Once the man was tied Raben approached. With a sharp knife he cut off his clothes. “The wounds I gave you have disabled your arms and legs, you are now a cripple. You were a bully and bandit. You’ve shamed all men by your heinous actions. Now I’ll take your manhood!”

The villagers watched in horror as Raben grabbed Syphax’s testicles as the big man screamed in terror. The same screams of terror they had heard the previous night. They had difficulty believing the man who terrified the village for so long had been reduced to such craven screams. With a deft slice Raben severed the essence of the now former man who responded with a horrific undulating scream. It was only then they noticed the bully’s hands had been severed. Once more they shivered with apprehension about Raben.

“I’ve decided to let you keep your now useless manhood,” Raben sneered as he jammed the severed flesh into the open screaming mouth instantly silencing him. Raben promptly treated the wound to keep him from bleeding out.

Raben then turned to the wounded duo. “Your injuries will heal so you have a choice. First is to become slaves to the village. That means I’ll gentle you by castration. Second is to be taken before the Prefect where you’ll be whipped and sold as galley slaves. The choice is yours. Which will it be?”

It was the devils choice. The men shivered at enduring either fate.

“Since they can’t decide their fate do you want two slaves?” Raben asked the villagers.

The uneasy villagers were afraid to answer.

“Then I’ll decide,” Raben declared. “You have two slaves. I’ll give them a small mercy. I’ll put them to sleep before I emasculate them.”

Two days later at the first hint of dawn Raben rode out of Zawiyat Umm Hufayn leading a horse with Syphax strapped upright and a pack horse. Two young men accompanied them on the seventy nine mile journey. Without stopping they traveled thirty one miles to the town of Derna where they spent the night. The next day they only traveled twenty five miles to the village of Athrun. Even though the last leg was only twenty three miles, evening was falling on the third day when they reached the gates of Apollonia. The guards on the gate gasped as they recognized the big man tied so securely to the second horse.

“Get the Prefect and the Centurion,” Raben ordered. “NOW!”

The gate sergeant recognized the authority in Raben’s bearing and voice, promptly dispatching men. Needless to say the Prefect and Centurion were not pleased to be summoned to the gate. The gate yard was illuminated by dozens of torches by the time they arrived. Both men were clearly surprised to see Syphax, bound, handless, bedraggled and barely conscious.

“Soldiers of Rome, hear me. I’m Raben Corvo. I was the head physician for Severus’ Caledonian expedition. Last spring when I dined with Emperor Caracalla he asked me to investigate corruption here in Apollonia. As you can see I discovered the rats and eliminated them. As you can also see I’ve quite literally disarmed the leader of the rat pack. I also unmanned him. In the process I discovered who has been handling the rats and am authorized to exterminate the vermin!” Raben then glared at the Centurion and the Prefect “Gentlemen, I’ll give you two minutes to save face by taking your own lives.”

The troops were well aware that Syphax was a brigand and tool of the Prefect and Centurion.

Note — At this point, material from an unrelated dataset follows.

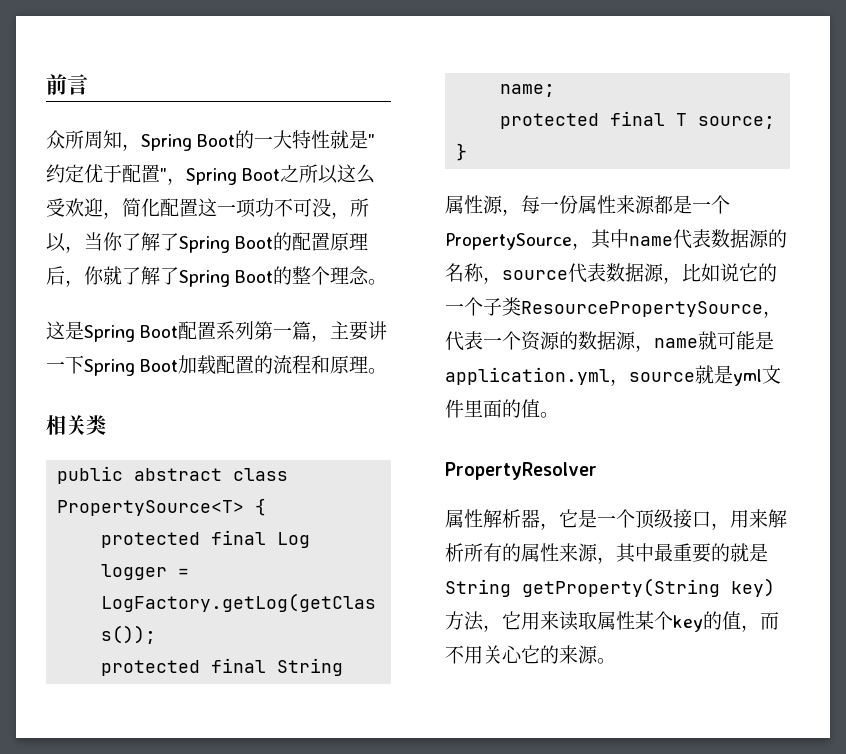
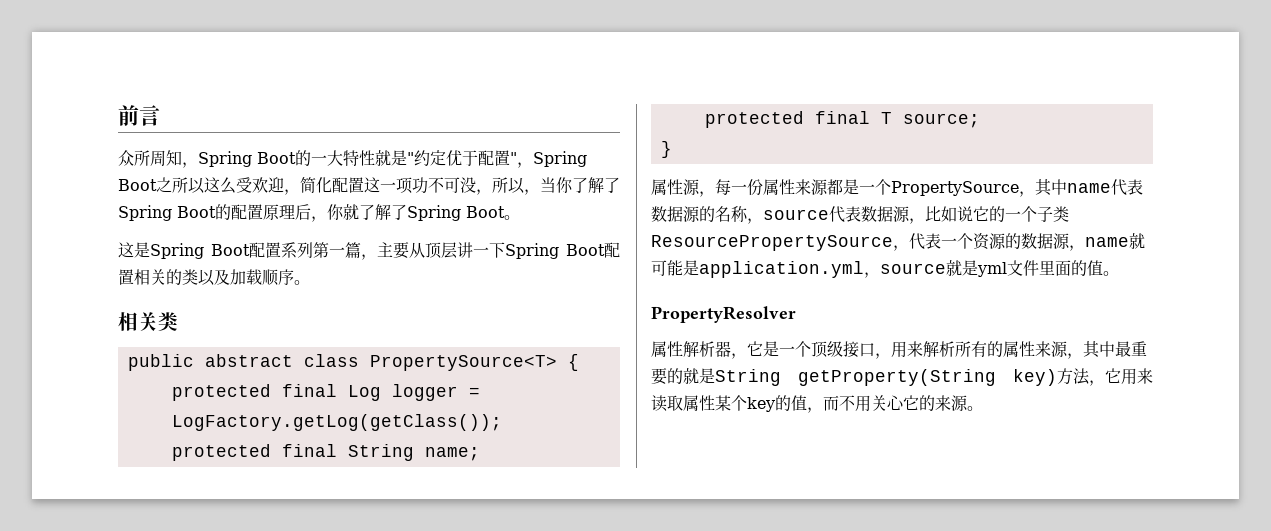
[273,266,370,285] 的整个理念 -> (505, 212) none
(369, 331) none -> [409,242,457,259] 从顶层
[178,355,369,375] 加载配置的流程和原理 -> [604,242,620,258] [118,269,294,286] 配置相关的类以及加载顺序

To see the big imposing man so utterly defeated sent chills through them. They could see his hands were gone and judging by his shattered appearance they believed he had been unmanned. Invoking Emperor Caracalla’s name filled their hearts with fear. They had heard what happened in Alexandria when he and his legions had landed there.

The Prefect and Centurion glared at Raben disbelieving his audacity. Then the Centurion haughtily ordered: “Kill the upstart!”

The troops hesitated. It was only then the Centurian and Prefect sensed the uncertain mood of their troops.

“I order you to kill him!” The Centurion bellowed.

Raben used the distraction to snatch up a bow and arrow before shouting. “I don’t want to kill anyone but those guilty! If any of you even move to draw your weapons I will kill you!”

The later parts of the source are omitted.